Notes by Christoforos Kozyrakis

Slide 3: In this example, we use much more retiming resources than what is found in common designs. Still, this is what it takes to get efficient design.

Slide 4: This is the common retiming structure for image processing computations, where a local operation is performed in a small region of the image. By serializing operations on the image, we can reuse the same compute element for all operations. There are two types of retiming elements. Those that keep values that we may need to look at on every cycle (red registers) and are usually the results of previous operations, and those that hold results that we do not need to examine that often (grey-yellow FIFOs) and are used for retiming of the scan-lines.

Slide 5: For systolic computations, we need to stagger inputs in order to achieve correctness. Therefore, we need retiming resources. One thing to notice is that if we perform multiple computations in the row (in this case multiple matrix multiplications), retiming registers just set up the initial input skew which does not have to change at any point in the future.

Slide 6: For echo cancellation we need to hold the value computed for time equal to a round-trip delay before performing the subtraction.

Slide 7: In the initial layout, the logic depth is one (e.g. all pixels calculated at once). Each following layout comes from the one before by halving the amount of computing elements we devote to the computation. On every such step, we must add a retiming register (the red one) that hold inputs to the first "half-computation" in order to use it with the second one. By serializing operations we go to deeper retiming structures. An interesting thing is that with every cut we reduce the requirements in computing elements to half, but the amount of retiming resources needed stays the same.

Slide 8: Retiming provides temporal interconnect, since it make a result available to the same point sometime later. A wire provides spatial interconnect.

Slide 9: By bandwidth we mean the length of time.
When we know exactly when the data must be available to some point (how many clock cycles), latency is not an issue. In this case, bandwidth is the main concern.

Slide 10: A single LUT implementation of a flip-flop is also possible if sufficient delay between inputs-outputs is available.
It is clear that such an implementation of retiming resources is not area efficient. Still, you may be able to fold some more functions to these LUTs through the unused inputs.

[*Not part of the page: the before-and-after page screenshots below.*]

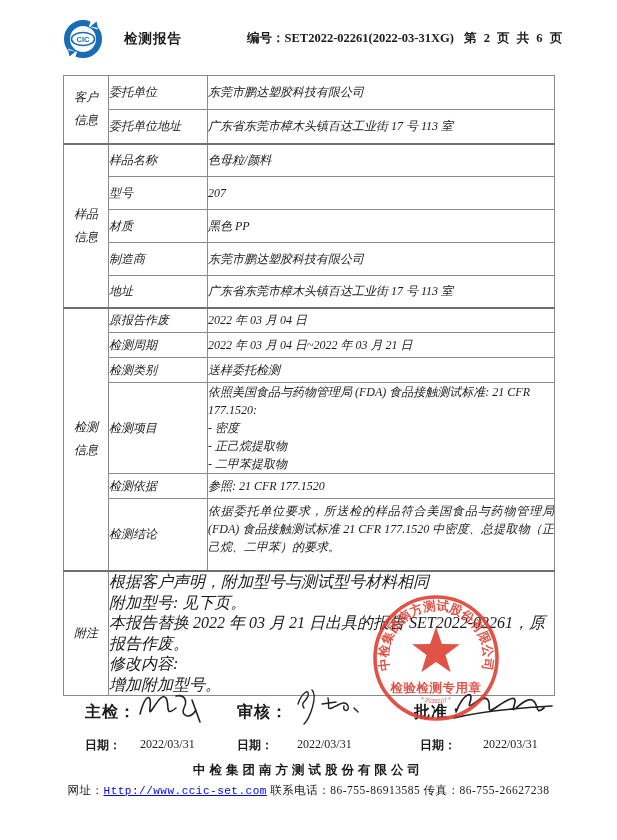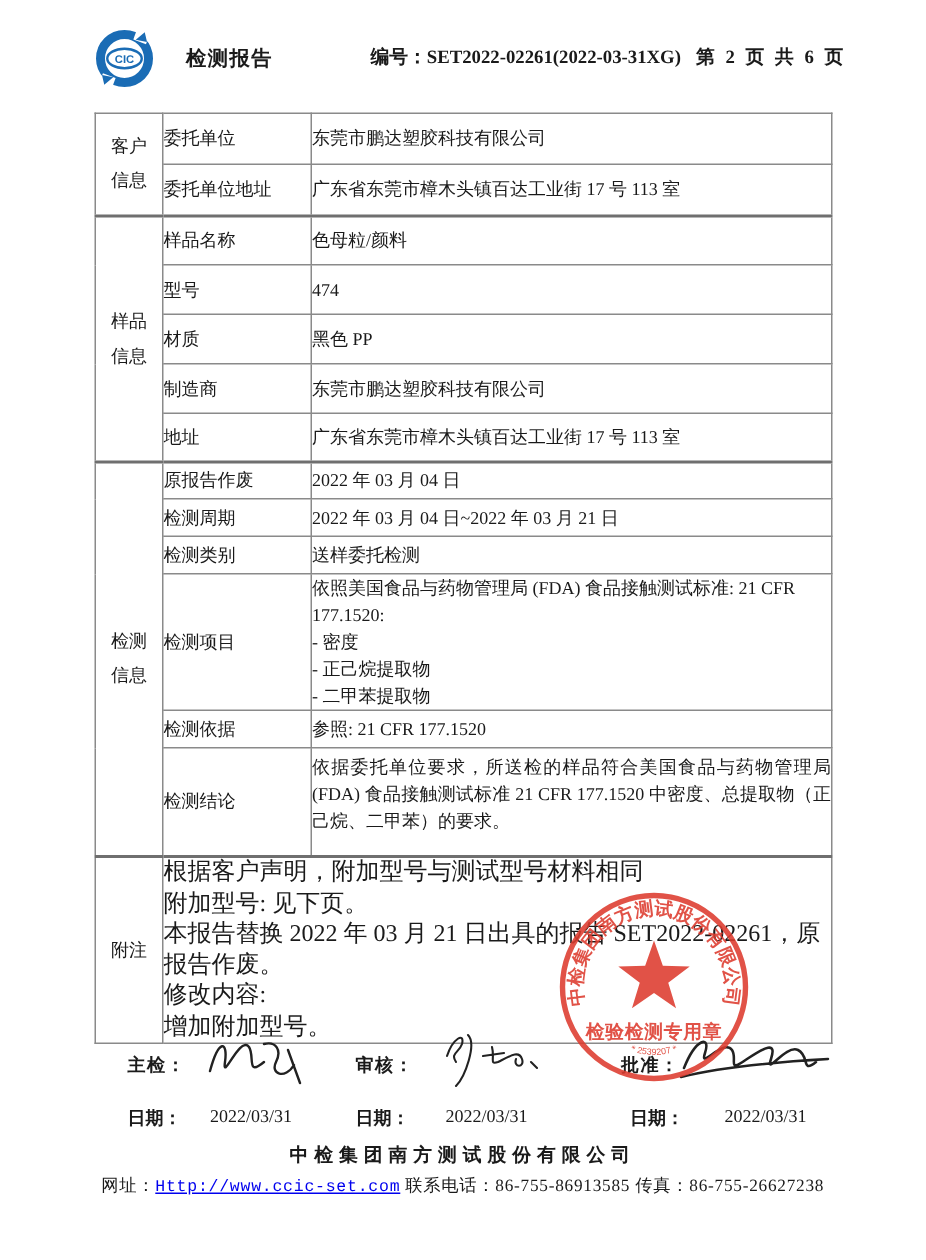--- a/index.html
+++ b/index.html
@@ -26,6 +26,7 @@
     position: absolute; left: 63px; top: 75px; width: 491px;
     border-collapse: collapse; table-layout: fixed;
     font-size: 12px;
+    font-style: italic;
   }
   table.info td {
     border: 1px solid #8a8a8a;

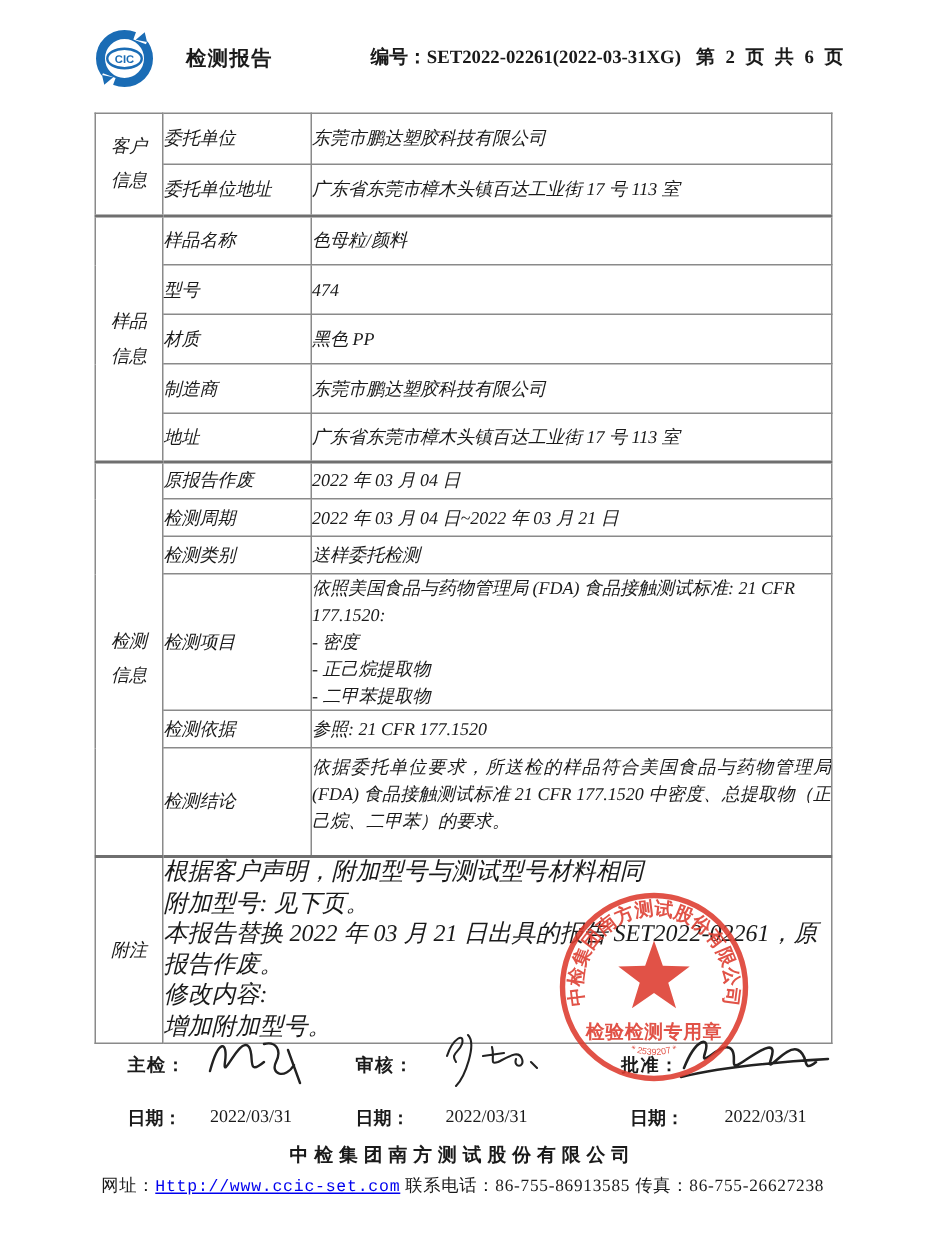--- a/index.html
+++ b/index.html
@@ -101,7 +101,7 @@
         </tr>
         <tr style="height: 33px;">
           <td class="field">型号</td>
-          <td class="value">474</td>
+          <td class="value">207</td>
         </tr>
         <tr style="height: 33px;">
           <td class="field">材质</td>

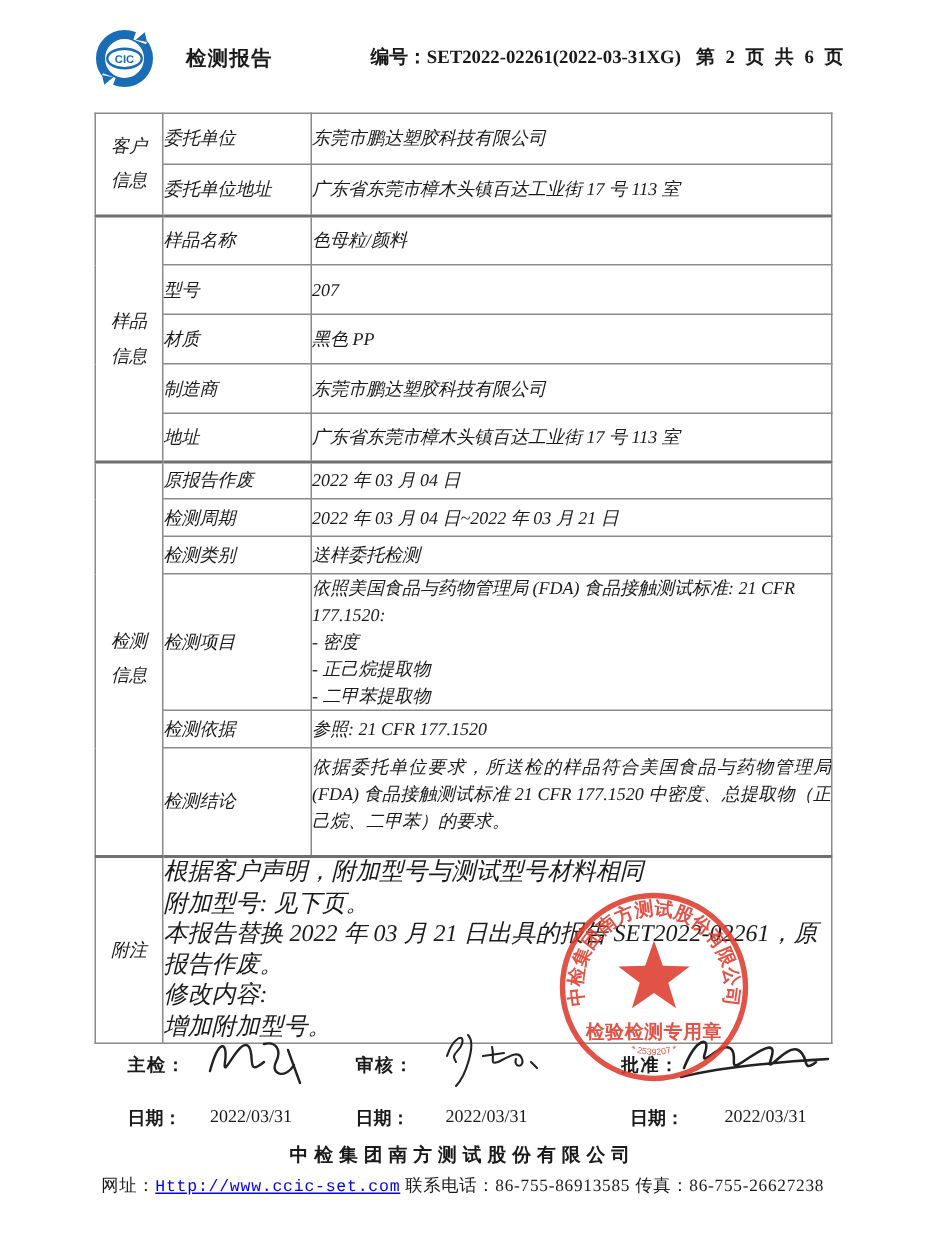--- a/index.html
+++ b/index.html
@@ -45,7 +45,7 @@
 
   
   .signrow { position: absolute; left: 0; width: 100%; }
-  .slabel { position: absolute; font-size: 12px; font-weight: bold; letter-spacing: 1px; text-align: center; }
+  .slabel { position: absolute; font-size: 16px; font-weight: bold; letter-spacing: 1px; text-align: center; }
   .sdate  { position: absolute; font-size: 12px; }
   .sig-svg { position: absolute; }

Slide 11: In this case, the area penalty for adding the optional flip-flop at the outputs is almost 2%, which is very small (can be ignored).

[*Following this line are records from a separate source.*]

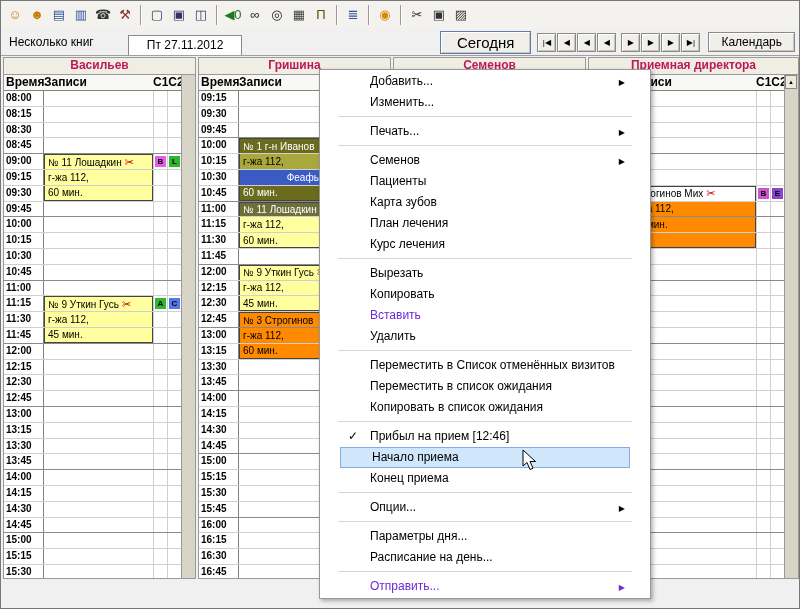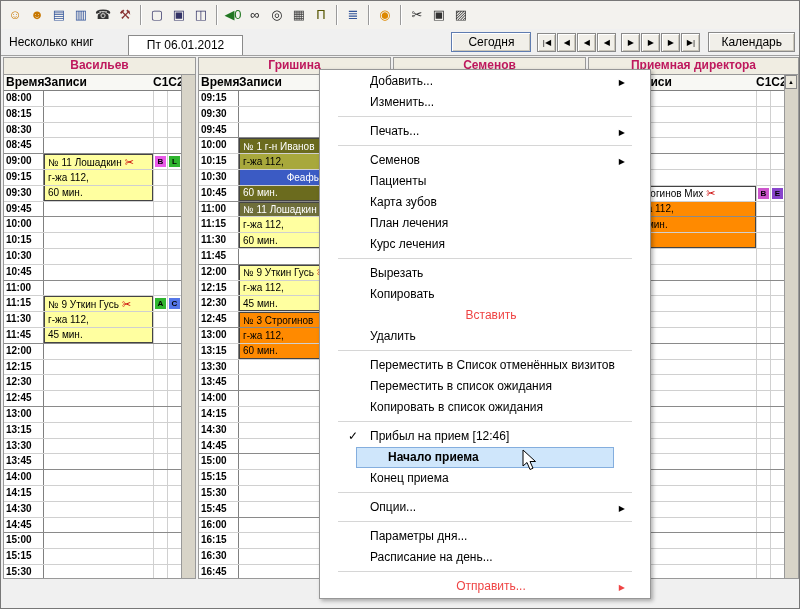--- a/index.html
+++ b/index.html
@@ -94,7 +94,7 @@
 
   <div class="tabbar">
     <span class="bookslbl">Несколько книг</span>
-    <div class="datetab">Пт 06.01.2012</div>
+    <div class="datetab">Пт 27.11.2012</div>
     <div class="flexsp"></div>
     <button class="btn3d today">Сегодня</button>
     <div class="navwrap">

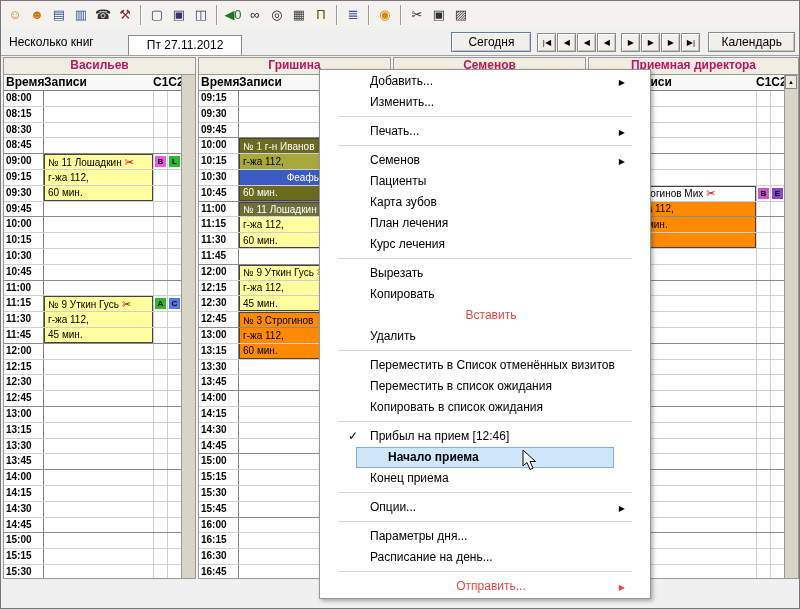--- a/index.html
+++ b/index.html
@@ -20,7 +20,7 @@
   .flexsp{flex:1;}
   .btn3d{background:#f1efe9;border:1px solid #8a8a8a;box-shadow:inset 1px 1px 0 #fff,inset -1px -1px 0 #c9c5b9;
          font-family:inherit;color:#000;}
-  .today{padding:2px 16px;font-size:12px;border:1px solid #5f7cb0;margin-right:6px;}
+  .today{padding:2px 16px;font-size:15px;border:1px solid #5f7cb0;margin-right:6px;}
   .navwrap{display:flex;gap:1px;}
   .navbtn{width:19px;height:19px;padding:0;font-size:8px;line-height:17px;}
   .gapL{margin-left:4px;}

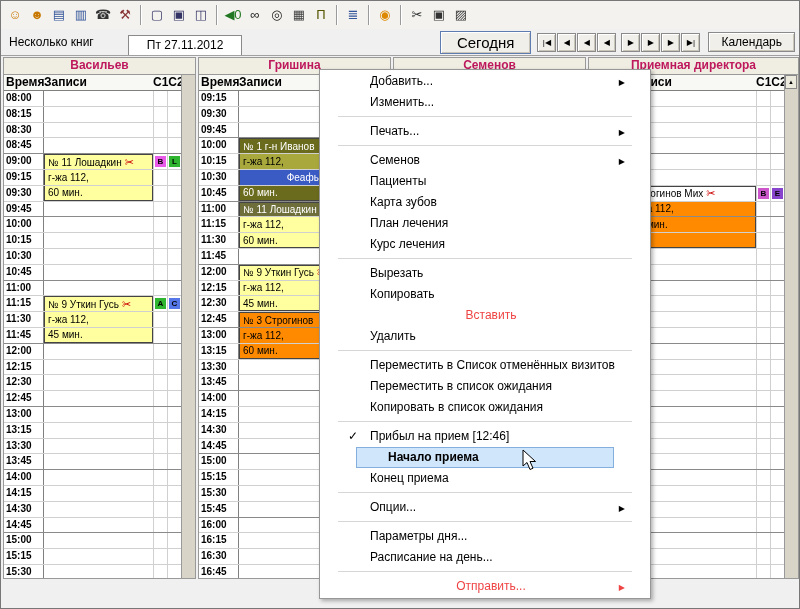--- a/index.html
+++ b/index.html
@@ -51,7 +51,7 @@
         box-shadow:2px 2px 4px rgba(0,0,0,.3);z-index:5;padding:1px 16px;box-sizing:border-box;}
   .mi{position:relative;height:21px;line-height:21px;padding:0 22px 0 34px;font-size:12px;white-space:nowrap;overflow:hidden;}
   .mi.hl{background:#cfe6fb;outline:1px solid #84aede;outline-offset:-1px;margin:0 20px;padding-left:32px;font-weight:bold;}
-  .mi.dis{color:#ef4444;text-align:center;}
+  .mi.dis{color:#6d28d9;}
   .mi.chk .check{position:absolute;left:12px;top:0;font-size:12px;}
   .marrow{position:absolute;right:9px;top:1px;font-size:8px;}
   .msep{border-top:1px solid #d6d6d6;margin:3px 2px 4px 2px;}

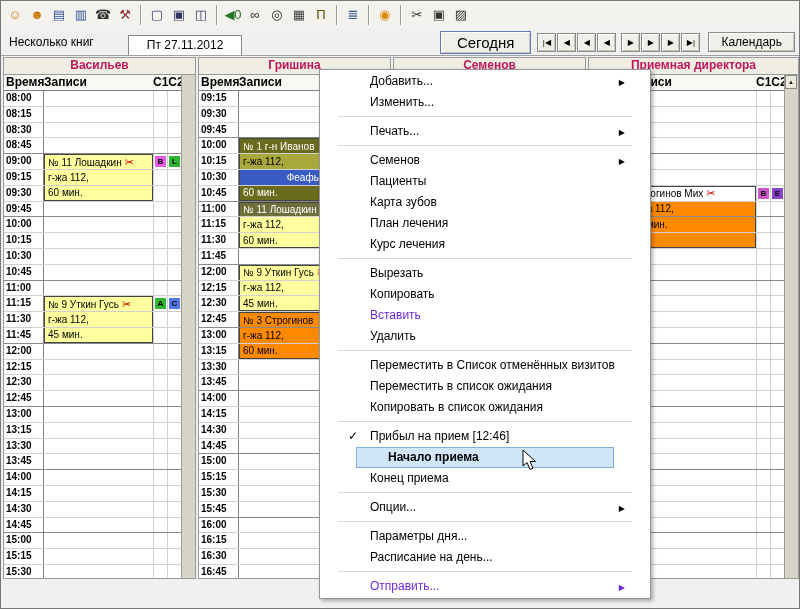--- a/index.html
+++ b/index.html
@@ -50,7 +50,7 @@
   .menu{position:absolute;left:318px;top:68px;width:332px;background:#fff;border:1px solid #979797;
         box-shadow:2px 2px 4px rgba(0,0,0,.3);z-index:5;padding:1px 16px;box-sizing:border-box;}
   .mi{position:relative;height:21px;line-height:21px;padding:0 22px 0 34px;font-size:12px;white-space:nowrap;overflow:hidden;}
-  .mi.hl{background:#cfe6fb;outline:1px solid #84aede;outline-offset:-1px;margin:0 20px;padding-left:32px;font-weight:bold;}
+  .mi.hl{background:#cfe6fb;outline:1px solid #84aede;outline-offset:-1px;margin:0 4px;padding-left:32px;}
   .mi.dis{color:#6d28d9;}
   .mi.chk .check{position:absolute;left:12px;top:0;font-size:12px;}
   .marrow{position:absolute;right:9px;top:1px;font-size:8px;}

Slide 12: The problem in this case is that we also have to provide the interconnect resources for the flip-flop. These significantly increase the area penalty (~1/4 of LUT area).

Slide 13: Xilinx allows you to use the CLB 4-LUT memories like a register file for retiming purposes, performing 1 read and 1 write per clock cycle. So the bandwidth is 1 bit-in and 1 bit-out/cycle. The area penalty is kind of misleading because it does not account for the counters that need to be implemented to use the array this way. One or two 4-bit counters are necessary.
In older generations of Xilinx CLBs, this was not possible since write was asynchronous, which made things much more difficult.

Slide 14: In the first scheme, we can select the retiming delay but only one of the delayed versions of the output is becomes available.
With the second one, all versions become available. This may increase routing requirements by increasing the number of distinct output signals to be interconnected.
In the third case, retiming has been transferred to the inputs. All delayed versions of inputs are available without any change to the routing requirements. Still, the total number of retiming registers may be much larger, since we may have to delay the same value in every single LUT it is delivered as an input.

Slide 15: As mentioned before, this scheme minimizes the LUT I/O (same as in the case of no retiming) at the cost of extra registers. We can even chain together the inputs for deeper retiming, perhaps at the expense of reducing the number of useful LUT inputs.

Slide 16: We can organize retiming resources as a register file. The area penalty depends on the number of bits per word (w), the number of words and the number of i/o ports.
With the register file we pay for being able to read words from any place at anytime. If some values can always be read from a single place, we may be able to achieve some area savings.

Slide 17:

Slide 18: Disk drive could be used for long-term retiming, in between runs of a program.

Slide 19: Here are the area/bandwidth characteristics of the various retiming resources that can be used. Moving from left to right, the resources listed become more efficient for smaller retiming distances.

Slide 20: Still, there is a unique minimum retiming requirement.

Slide 21: This is an example of a case that by transforming the algorithm we reduce the retiming requirements. By combining loops and rescheduling a few instructions we get from 3N registers to only 2. In the initial case we have to retime whole vectors.